In the first example of the attention mechanism 11, the attention mechanism 11 connects the numerical vector that is each element of the first feature array and the numerical vector that is each element of the second feature array along the dimension direction of the numerical vector. do. The attention mechanism 11 inputs the concatenated numerical vectors into the artificial neural network.

The artificial neural network comprises, for example, three fully connected layers. Among the three fully connected layers, the first fully connected layer has 64 hidden units, the second fully connected layer has 16 hidden units, and the third fully connected layer has 64 hidden units. Contains 1 hidden unit. Immediately after the first fully connected layer, a ReLU layer is provided as an activation function. Immediately after the second fully connected layer, a ReLU layer is provided as an activation function. The third fully connected layer outputs one real number.

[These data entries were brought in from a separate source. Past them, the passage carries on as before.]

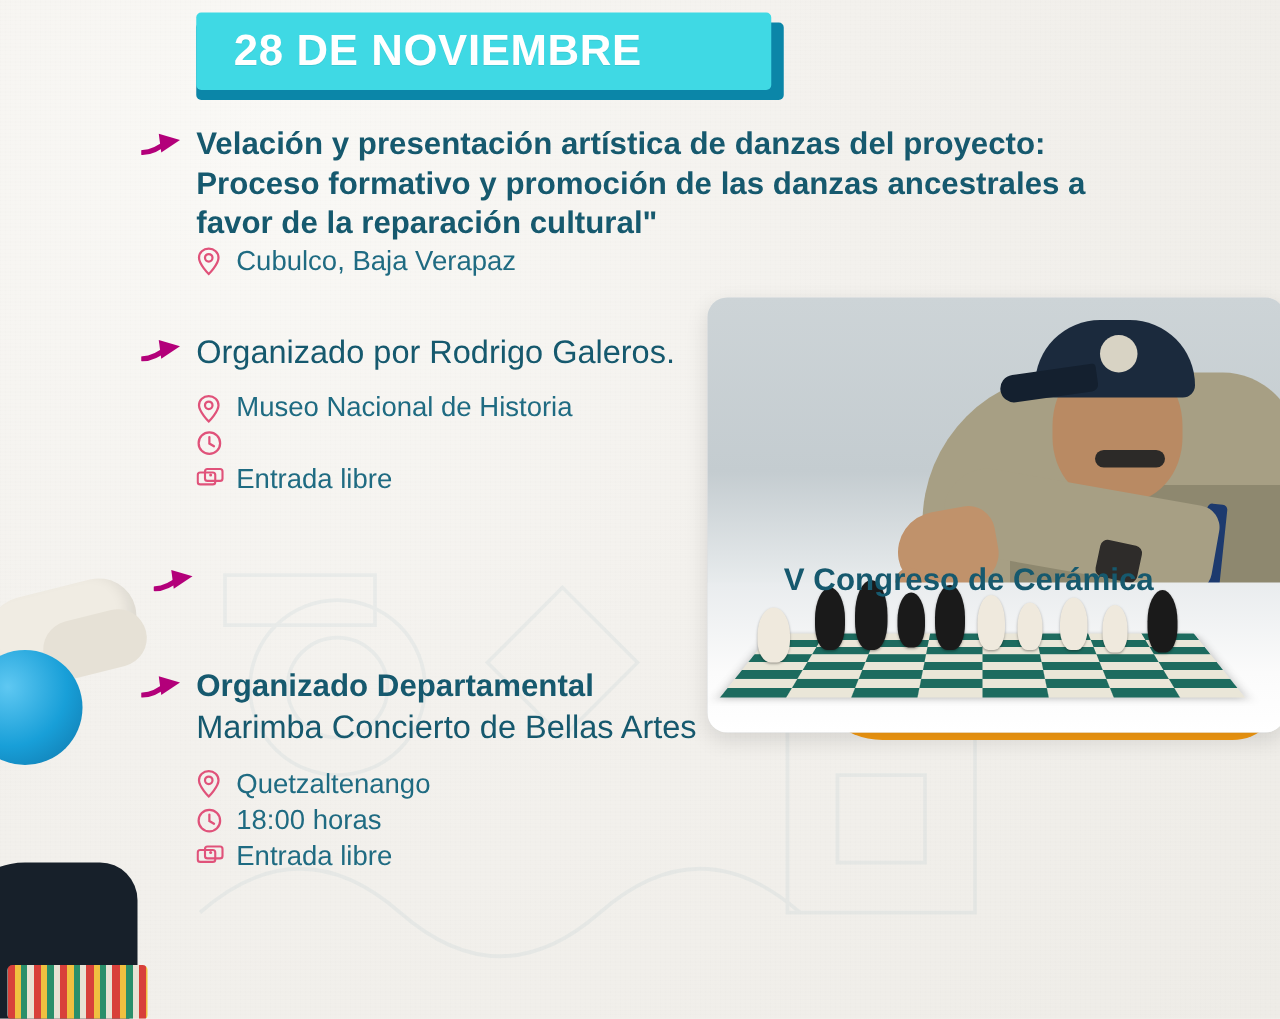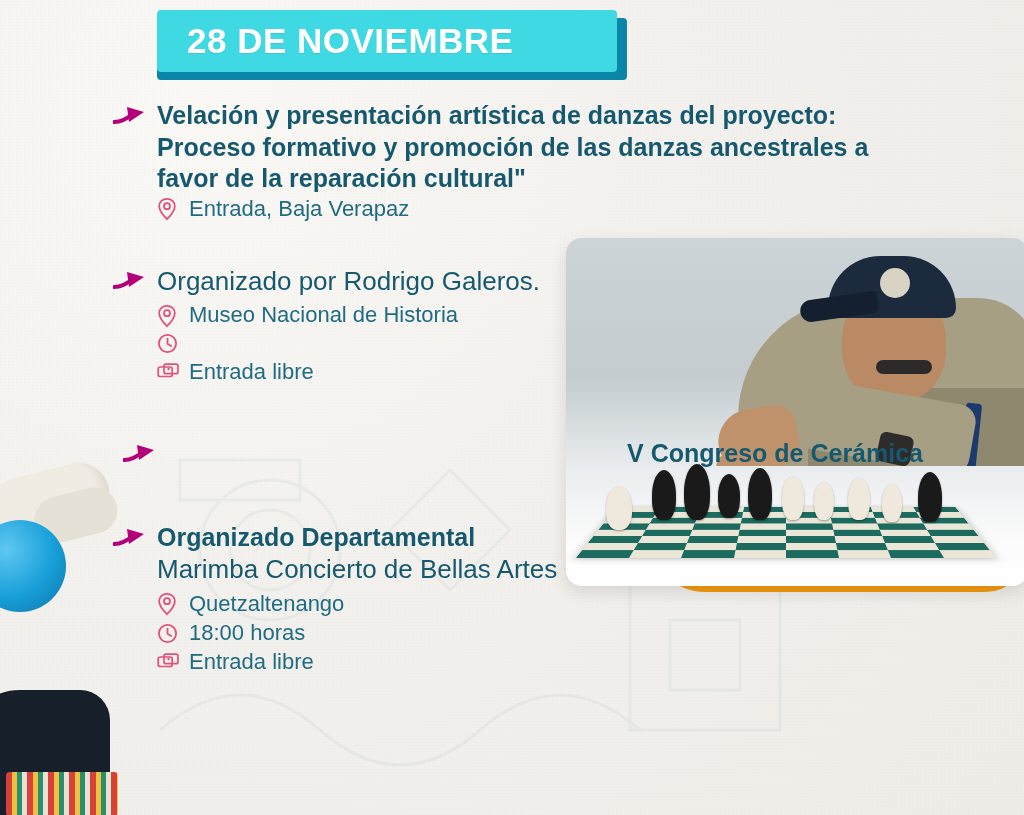--- a/index.html
+++ b/index.html
@@ -135,21 +135,21 @@
     font-weight: bold;
   }
   .event-subtitle {
     color: #16596e;
     font-size: 26px;
     font-weight: normal;
     line-height: 1.3;
     margin: 0;
   }
   .event-meta {
-    margin-top: 3px;
+    margin-top: 14px;
     margin-left: 44px;
   }
   .meta-row {
     display: flex;
     align-items: center;
     margin-bottom: 1px;
   }
   .meta-icon {
     flex: 0 0 auto;
     width: 32px;
@@ -531,21 +531,21 @@
         </div>
       </div>
       <div class="event-meta tight">
         <div class="meta-row">
           <span class="meta-icon">
             <svg width="20" height="24" viewBox="0 0 20 24">
               <path d="M10 1.8 C5.6 1.8 2.2 5.1 2.2 9.2 C2.2 14.4 10 22.2 10 22.2 C10 22.2 17.8 14.4 17.8 9.2 C17.8 5.1 14.4 1.8 10 1.8 Z" fill="none" stroke="#e0527a" stroke-width="1.8"></path>
               <circle cx="10" cy="9.2" r="3" fill="none" stroke="#e0527a" stroke-width="1.8"></circle>
             </svg>
           </span>
-          <span class="meta-text">Entrada, Baja Verapaz</span>
+          <span class="meta-text">Cubulco, Baja Verapaz</span>
         </div>
       </div>
     </div>
 
     <div class="event" style="margin-top:42px;">
       <div class="event-head">
         <span class="arrow-icon">
           <svg width="34" height="22" viewBox="0 0 34 22">
             <path d="M1 16 C8 16 14 13 21 7" stroke="#b3007a" stroke-width="4" fill="none" stroke-linecap="round"></path>
             <path d="M14 1 L31 6 L16 16 Z" fill="#b3007a"></path>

For each element of the second feature array, the attention mechanism 11 normalizes an array including all real numbers derived using the element and each element of the first feature array using the Softmax function. The array including all the derived real numbers is an array of real numbers output for each element of the first feature array. The array containing all the derived real numbers contains the same number of real numbers as the number of elements of the first feature array. The attention mechanism 11 derives a normalized real number as the weight of each element of the first feature array with respect to each element of the second feature array. The attention mechanism 11 outputs a matrix including all the weights of each element of the first feature array for each element of the second feature array to the matching unit 12 as a weight matrix.

<Second example of attention mechanism 11>
Details of the second example of processing by the attention mechanism 11 are as follows.
In a second example of the attention mechanism 11, the attention mechanism 11 derives the inner product of each element of the first feature array and each element of the second feature array. For each element of the second feature array, the attention mechanism 11 normalizes an array including all inner products of each element of the second feature array and each element of the first feature array using a Softmax function. The attention mechanism 11 derives a normalized inner product as a weight of each element of the first feature array with respect to each element of the second feature array. The attention mechanism 11 outputs a matrix including all the weights of each element of the first feature array for each element of the second feature array to the matching unit 12 as a weight matrix.

In the second example of the attention mechanism 11, the attention mechanism 11 has no parameters. In order to learn a mathematical model including the encoding unit 10 and the attention mechanism 11, the mathematical model cannot be learned unless the mathematical model has parameters. Therefore, when the second example of the encoder 10 is used, the second example of the caution mechanism 11 cannot be used. That is, when the encoding unit 10 without parameters is used, the attention mechanism 11 without parameters cannot be used.

<Verification section 12>
The matching unit 12 obtains the first feature array from the encoding unit 10-1. The matching unit 12 obtains the second feature array from the encoding unit 10-2. The matching unit 12 acquires the weight matrix from the attention mechanism 11. The matching unit 12 derives the distance between the first array and the second array based on the first feature array, the second feature array, and the weight matrix. The matching unit 12 outputs the distance (distance information) between the first array and the second array to the inference unit 13. Note that the matching unit 12 may output the distance (distance information) to a predetermined external device (not shown).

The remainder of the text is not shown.